Despite its importance, the proposed extension of the Orange Freeway down the Santa Ana River Channel to hook up with the San Diego Freeway is so expensive as to make the project little more than a dream at this time, county transportation officials were told Monday.
A final study of building the 10.5-mile, six-lane extension of the Orange Freeway (California 57) produced the same price tag as the preliminary study: $810 million.
“The effort and energy that it would take to raise this amount of money makes the project somewhat questionable at this time,” Stan Oftelie, executive director of the Orange County Transportation Commission, told commission members Monday.
“But it doesn’t take it completely off the table, particularly when you take a good look at the overall benefits to our transportation system that will be derived from finishing this missing link.”
Wanted Deeper Study
Oftelie said the commission struck out in its efforts to get the Southern California Assn. of Governments to help finance a more detailed $240,000 study of the proposed extension, which would run from the freeway’s present terminus in Orange south along the river channel to the San Diego Freeway in Costa Mesa.
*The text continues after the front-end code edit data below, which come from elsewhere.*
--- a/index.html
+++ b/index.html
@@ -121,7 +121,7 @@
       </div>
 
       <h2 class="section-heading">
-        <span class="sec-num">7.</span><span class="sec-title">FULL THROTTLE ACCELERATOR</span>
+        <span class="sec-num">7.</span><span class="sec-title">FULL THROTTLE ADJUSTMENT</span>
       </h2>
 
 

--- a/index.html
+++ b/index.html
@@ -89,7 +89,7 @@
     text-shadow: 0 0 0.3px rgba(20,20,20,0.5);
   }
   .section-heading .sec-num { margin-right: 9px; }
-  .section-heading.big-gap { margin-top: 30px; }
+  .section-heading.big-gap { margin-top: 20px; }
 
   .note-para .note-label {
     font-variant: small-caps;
Commission members raised the possibility of reapplying for SCAG study funds next year, and directed the staff to see if other government agencies involved in flood control along the river would help pick up part of the tab.
Both studies were done by Deloitte Haskins & Sells.
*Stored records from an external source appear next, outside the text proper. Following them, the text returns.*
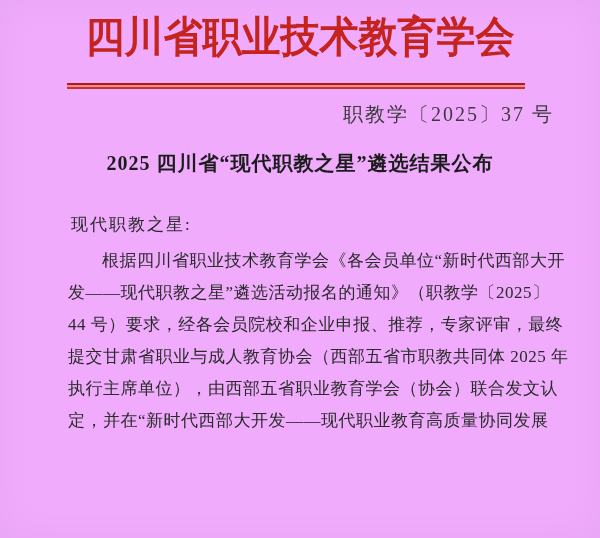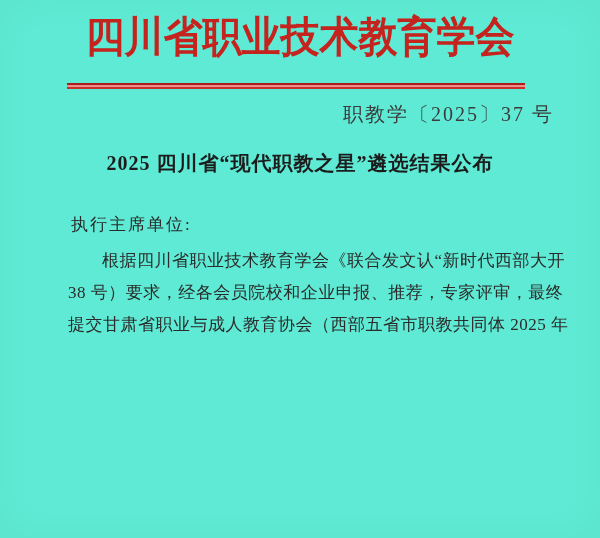--- a/index.html
+++ b/index.html
@@ -13,7 +13,7 @@
     width: 600px;
     height: 538px;
     margin: 0 auto;
-    background: #5eead4;
+    background: #f0abfc;
     overflow: hidden;
     box-shadow: inset 0 0 40px rgba(0,0,0,0.03);
   }

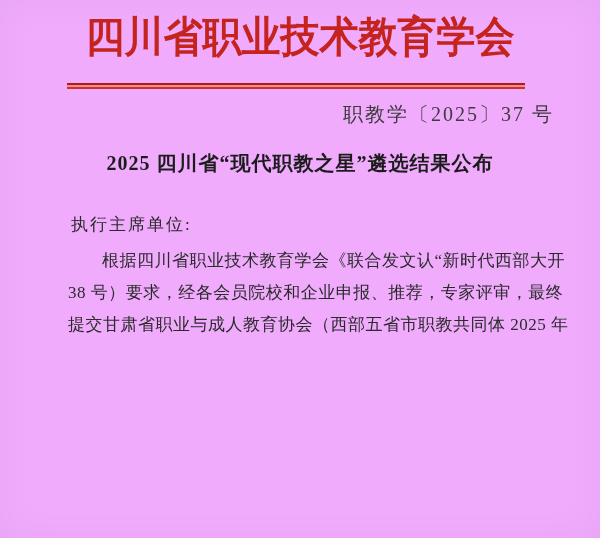--- a/index.html
+++ b/index.html
@@ -111,7 +111,7 @@
 
   <div class="doc-title">2025 四川省“现代职教之星”遴选结果公布</div>
 
-  <div class="salutation">执行主席单位:</div>
+  <div class="salutation">现代职教之星:</div>
 
   <div class="body-block">
     <div class="body-line indent">根据四川省职业技术教育学会《联合发文认“新时代西部大开</div>

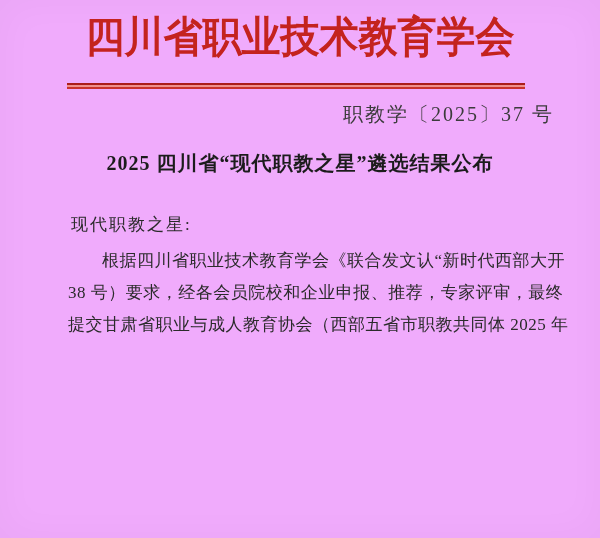--- a/index.html
+++ b/index.html
@@ -114,7 +114,7 @@
   <div class="salutation">现代职教之星:</div>
 
   <div class="body-block">
-    <div class="body-line indent">根据四川省职业技术教育学会《联合发文认“新时代西部大开</div>
+    <div class="body-line indent">根据四川省职业技术教育学会《各会员单位“新时代西部大开</div>
     <div class="body-line">38 号）要求，经各会员院校和企业申报、推荐，专家评审，最终</div>
     <div class="body-line">提交甘肃省职业与成人教育协会（西部五省市职教共同体 2025 年</div>
   </div>

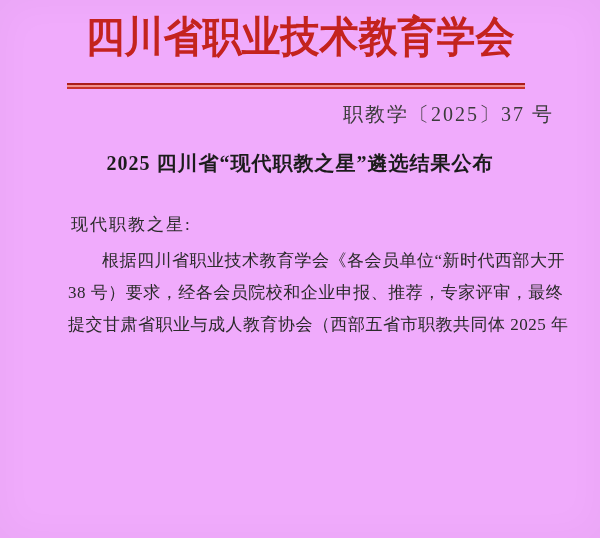--- a/index.html
+++ b/index.html
@@ -115,6 +115,7 @@
 
   <div class="body-block">
     <div class="body-line indent">根据四川省职业技术教育学会《各会员单位“新时代西部大开</div>
+    <div class="body-line">发——现代职教之星”遴选活动报名的通知》（职教学〔2025〕</div>
     <div class="body-line">38 号）要求，经各会员院校和企业申报、推荐，专家评审，最终</div>
     <div class="body-line">提交甘肃省职业与成人教育协会（西部五省市职教共同体 2025 年</div>
   </div>

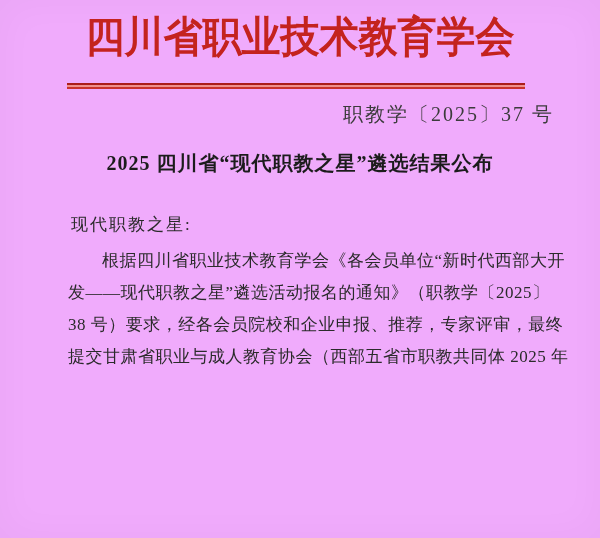--- a/index.html
+++ b/index.html
@@ -116,7 +116,7 @@
   <div class="body-block">
     <div class="body-line indent">根据四川省职业技术教育学会《各会员单位“新时代西部大开</div>
     <div class="body-line">发——现代职教之星”遴选活动报名的通知》（职教学〔2025〕</div>
-    <div class="body-line">38 号）要求，经各会员院校和企业申报、推荐，专家评审，最终</div>
+    <div class="body-line">44 号）要求，经各会员院校和企业申报、推荐，专家评审，最终</div>
     <div class="body-line">提交甘肃省职业与成人教育协会（西部五省市职教共同体 2025 年</div>
   </div>
 

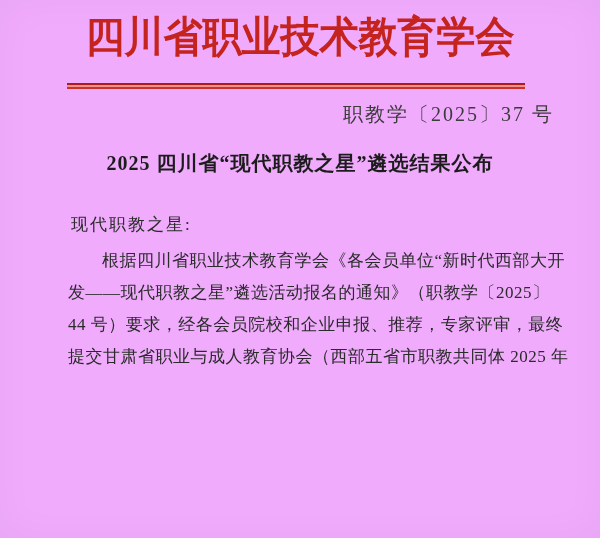--- a/index.html
+++ b/index.html
@@ -118,6 +118,7 @@
     <div class="body-line">发——现代职教之星”遴选活动报名的通知》（职教学〔2025〕</div>
     <div class="body-line">44 号）要求，经各会员院校和企业申报、推荐，专家评审，最终</div>
     <div class="body-line">提交甘肃省职业与成人教育协会（西部五省市职教共同体 2025 年</div>
+    <div class="body-line">执行主席单位），由西部五省职业教育学会（协会）联合发文认</div>
   </div>
 
 </div>

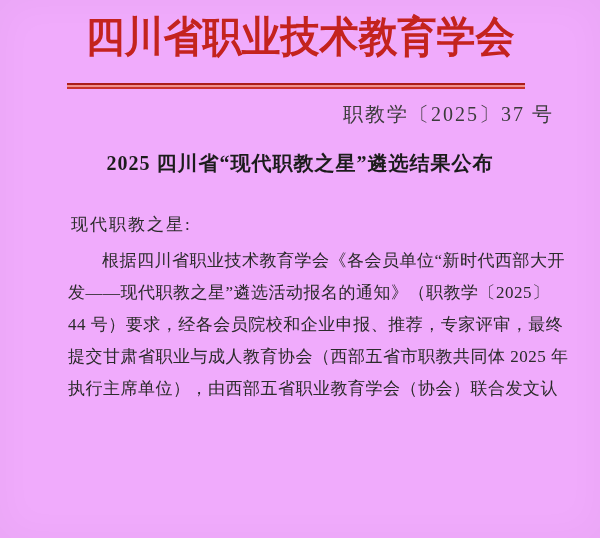--- a/index.html
+++ b/index.html
@@ -119,6 +119,7 @@
     <div class="body-line">44 号）要求，经各会员院校和企业申报、推荐，专家评审，最终</div>
     <div class="body-line">提交甘肃省职业与成人教育协会（西部五省市职教共同体 2025 年</div>
     <div class="body-line">执行主席单位），由西部五省职业教育学会（协会）联合发文认</div>
+    <div class="body-line">定，并在“新时代西部大开发——现代职业教育高质量协同发展</div>
   </div>
 
 </div>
The initial study looked at three proposals for extending the freeway. Two proposals had the northbound and southbound lanes, either at ground level or slightly elevated, separated by the river. The third proposal involved building the entire extension on the east side of the river at a height of 40 feet.
The report found that the extension is “technically feasible,” Oftelie said, but “it is extremely expensive.” The study found there would be some savings--although the extent was not known--by combining the extension with the proposed $1.1-billion federal flood protection plan for the river. Staff members of the Army Corps of Engineers, which is designing the flood control plan that is now before a House-Senate conference committee, have said that the two projects could be compatible, according to the earlier study.
Transportation Commission Chairman James Roosevelt said that for the long range the building of a major north-south freeway was probably the most significant project likely to come before the commission.